*SOURCE DATA*
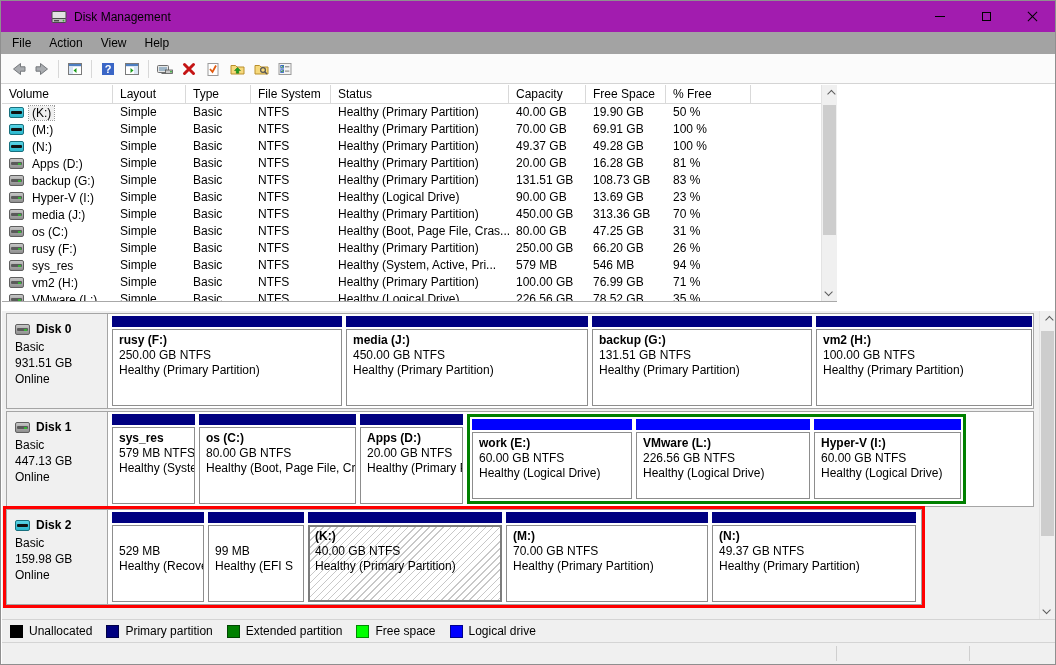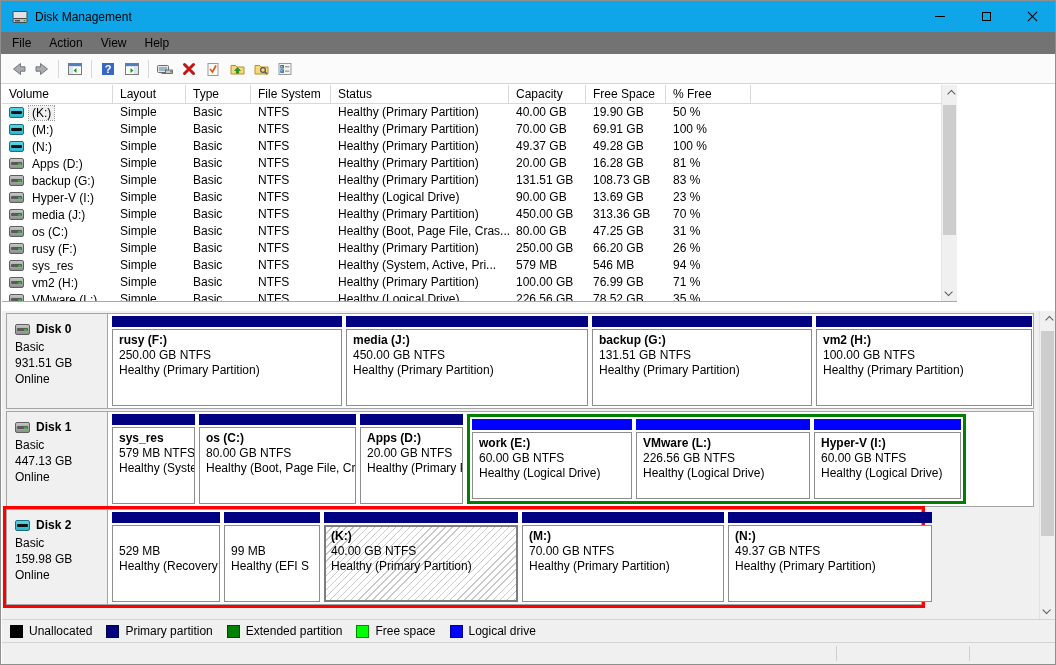--- a/index.html
+++ b/index.html
@@ -16,7 +16,7 @@
   }
 
   
-  .titlebar { position:absolute; top:0; left:0; right:0; height:31px; display:flex; align-items:center; background:#0ea5e9; }
+  .titlebar { position:absolute; top:0; left:0; right:0; height:31px; display:flex; align-items:center; background:#a21caf;padding-left:39px; }
   .app-icon { margin-left:11px; }
   .title-text { margin-left:7px; }
   .win-controls { margin-left:auto; display:flex; height:100%; }

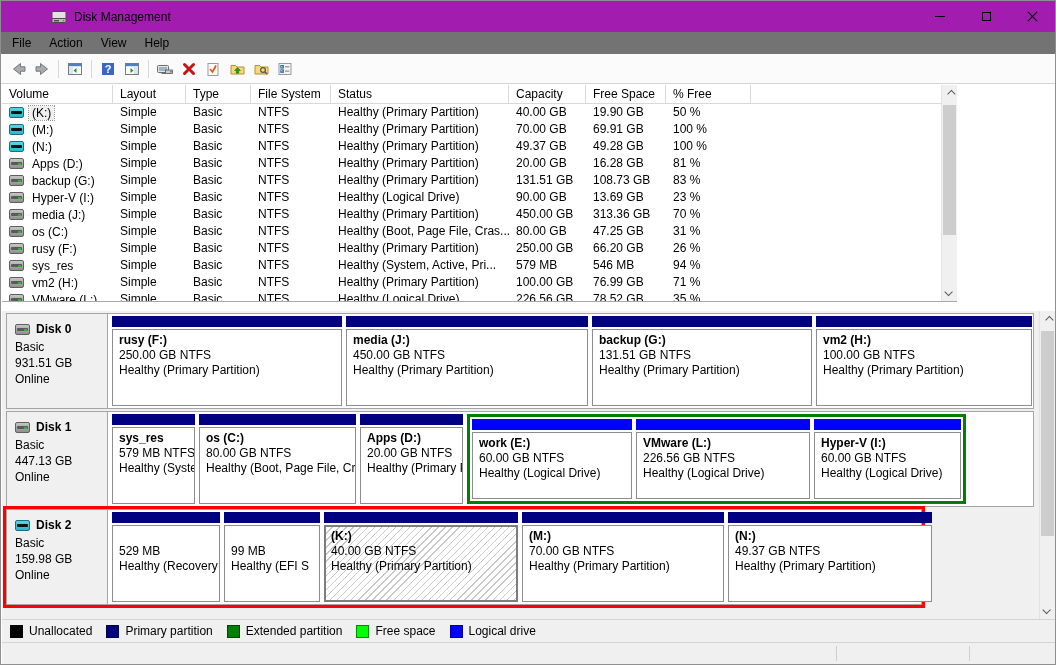--- a/index.html
+++ b/index.html
@@ -29,7 +29,7 @@
   .gl-close::after { transform:rotate(-45deg); }
 
   
-  .menubar { position:absolute; top:31px; left:0; right:0; height:22px; display:flex; align-items:center; padding-left:2px; background:#737373; }
+  .menubar { position:absolute; top:31px; left:0; right:0; height:22px; display:flex; align-items:center; padding-left:2px; background:#a3a3a3; }
   .menu-item { padding:2px 9px; }
 
   

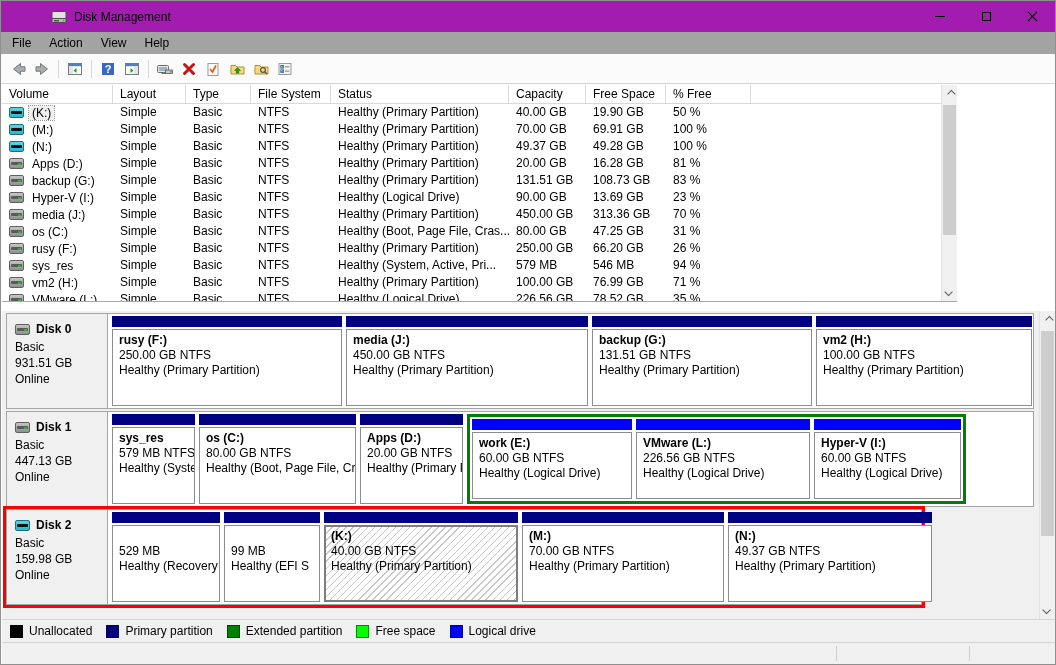--- a/index.html
+++ b/index.html
@@ -46,7 +46,7 @@
   .vicon.gray::before { content:""; position:absolute; right:2px; top:4px; width:3px; height:2px; background:#35b135; z-index:1; }
 
   
-  .table-pane { position:absolute; top:84px; left:1px; width:955px; height:217px; background:#fff; border-bottom:1px solid #a8a8a8; overflow:hidden; }
+  .table-pane { position:absolute; top:84px; left:1px; width:835px; height:217px; background:#fff; border-bottom:1px solid #a8a8a8; overflow:hidden; }
   .tgrid { display:grid; grid-template-columns:111px 73px 65px 80px 178px 77px 80px 85px 1fr; }
   .thead { height:19px; border-bottom:1px solid #d9d9d9; }
   .thead .hcell { border-right:1px solid #d9d9d9; padding:2px 0 0 7px; white-space:nowrap; overflow:hidden; }

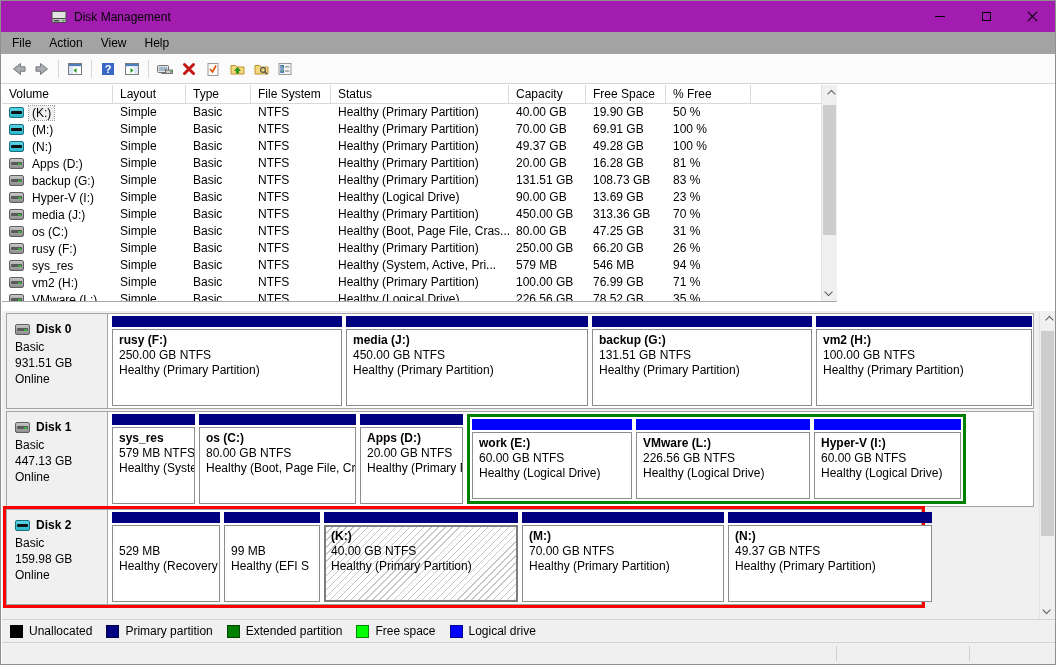--- a/index.html
+++ b/index.html
@@ -519,7 +519,7 @@
       <div class="disk-status">Online</div>
     </div>
     <div class="parts">
-            <div class="part" style="width: 108px; border-radius: 14px;">
+            <div class="part" style="width: 92px; border-radius: 14px;">
     <div class="part-bar" style="background: rgb(0, 0, 128);"></div>
     <div class="part-body">
       <div class="part-label"></div>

*WHAT THIS TASK INVOLVES*
Apply a filter to the listing above so that only lines with "class" are kept, and copy those lines.

*RESPONSE FOR THIS EXERCISE*
       <div class="disk-status">Online</div>
     <div class="parts">
-            <div class="part" style="width: 108px; border-radius: 14px;">
+            <div class="part" style="width: 92px; border-radius: 14px;">
     <div class="part-bar" style="background: rgb(0, 0, 128);"></div>
     <div class="part-body">
       <div class="part-label"></div>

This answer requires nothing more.